Their fame had reached even to the Brahma world, for we find Tudu Brahma singing their praises, much to the annoyance of the Kokalika monk (Kokalika had a great hatred of them -  e.g., A.v.170ff.; SN., p. 231ff.; SNA.ii.473ff). When Devadatta created a schism among the monks and took five hundred of them to Gayasīsa, the Buddha sent Sariputta and Moggallana to bring them back. They were successful in this mission (DhA.i.143ff.; see also DhA.ii.109f., where they were sent to admonish the Assajipunabbasuka). Kakudha Koliyaputta, once servant of Moggallana and later born in a huge manomayakaya, had warned Moggallana of Devadatta's intrigues against the Buddha, but the Buddha ignored this information carried to him by Moggallana (Vin.ii.185; A.iii.122ff). When Rahula, the Buddha's son, was ordained, Sariputta was his preceptor and Moggallana his teacher (J.i.161; see SNA.i.304f., where the account is slightly different. There Moggallana is spoken of as Rahula's kammavacariya.). Moggallana seems to have carried out diligently the charge laid on him by the Buddha of looking after the monks’ welfare. Among the verses, attributed to him in the Theragatha, are several containing exhortations to his colleagues (Thag.vss.1146-9, 1165f ); some of the colleagues are mentioned by name -  e.g., Tissa, Vaddhamana and Potthila (Ibid., 1162, 1163, 1174f). Elsewhere (S.i.194f) mention is made of his living at Kalasila, with a company of five hundred monks, watching over them and discovering that all were arahants. Vangīsa witnessed this and praised Moggallana in verse before the Buddha.
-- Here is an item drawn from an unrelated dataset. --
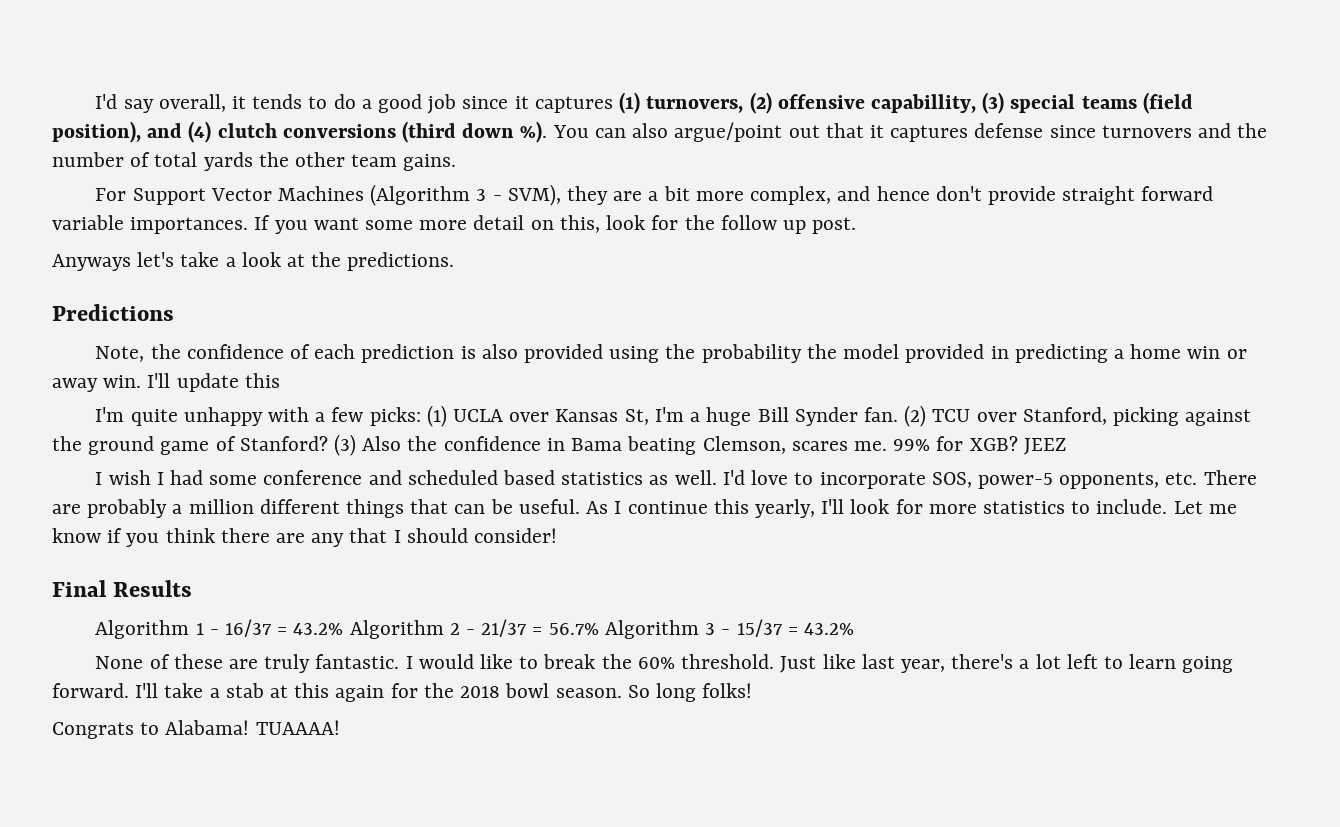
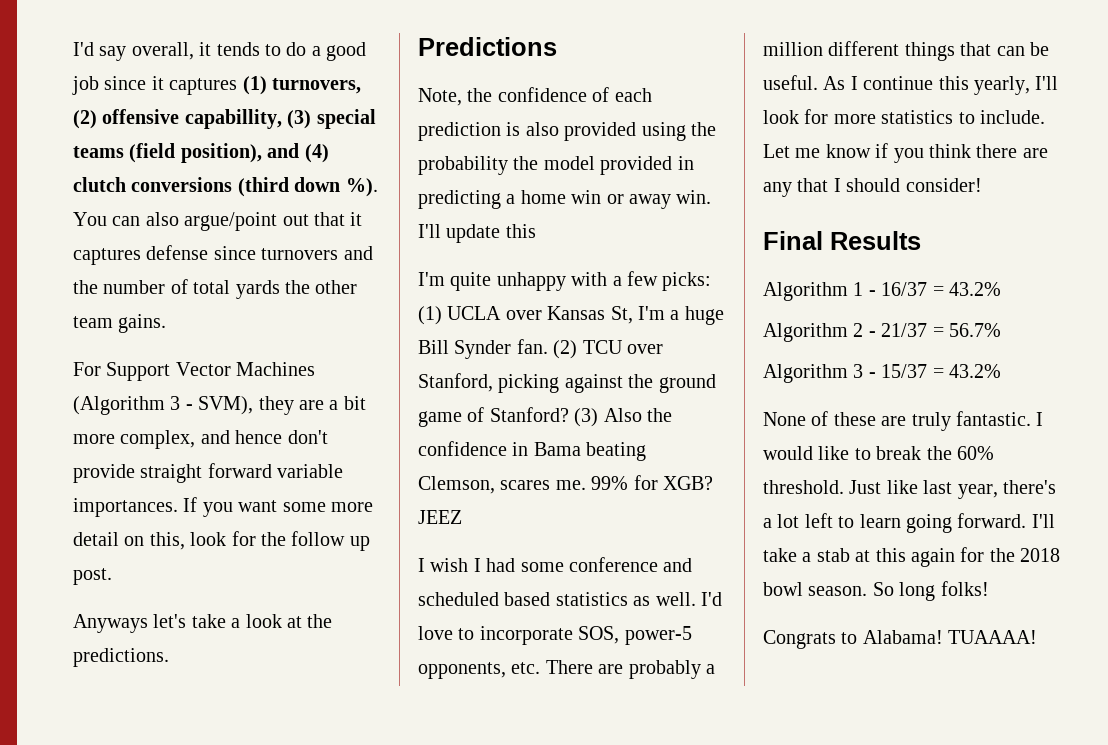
(344, 629) none -> (1001, 289) //
(599, 629) none -> (1001, 330) //

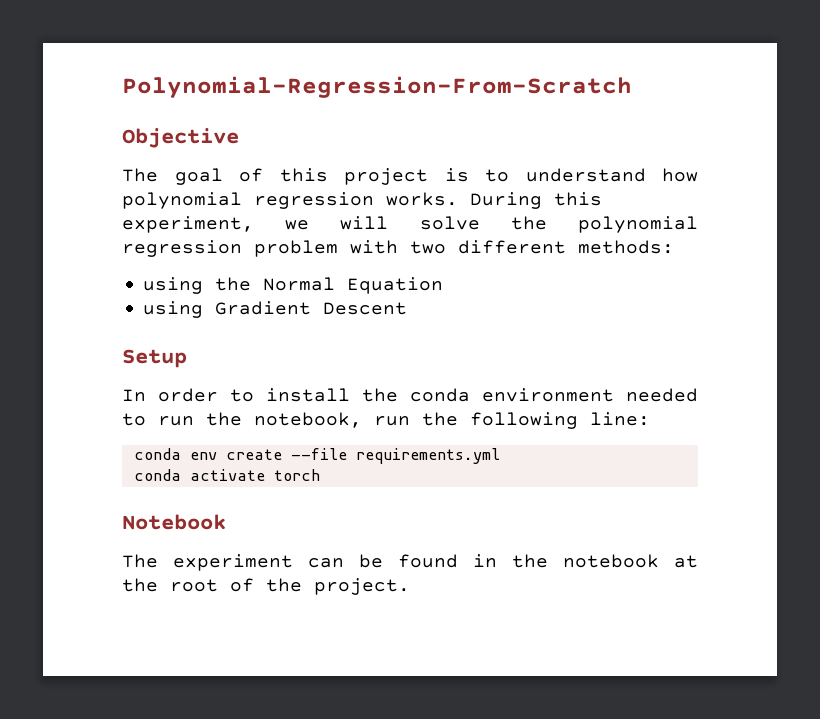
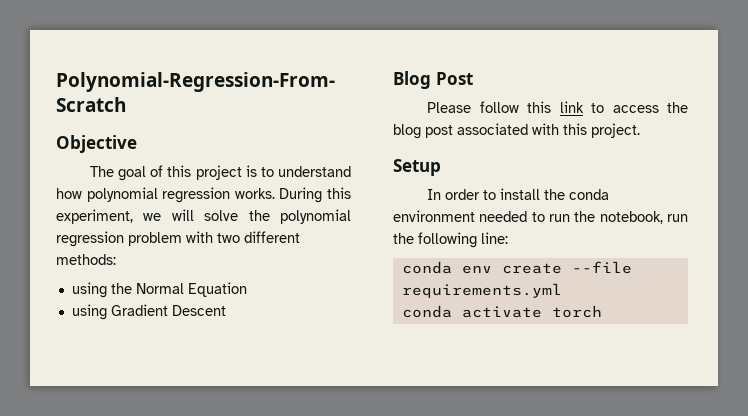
(408, 308) none -> [393,71,473,89] [427,101,688,113] [393,123,640,139] // Blog Post // Please follow this link to access the blog post associated with this project.
[122,514,226,530] [122,554,698,571] [122,578,410,595] // Notebook // The experiment can be found in the notebook at the root of the project. -> (602, 311) none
The love existing between Moggallana and Sariputta was mutual, as was the admiration. Sariputta's verses in praise of Moggallana (Thag.vss.1178 81) are even more eloquent than those of Moggallana in praise of Sariputta (Thag.vss.1176). Their strongest bond was the love of each for the Buddha; when away from him, they would relate to each other how they had been conversing with him by means of the divine ear and the divine eye. E.g., S.ii.275ff.; Moggallana elsewhere also (S.ii.273f.) tells the monks of a conversation he held with the Buddha by means of these divine powers. For another discussion between Sariputta and Moggallana, see A.ii.154f.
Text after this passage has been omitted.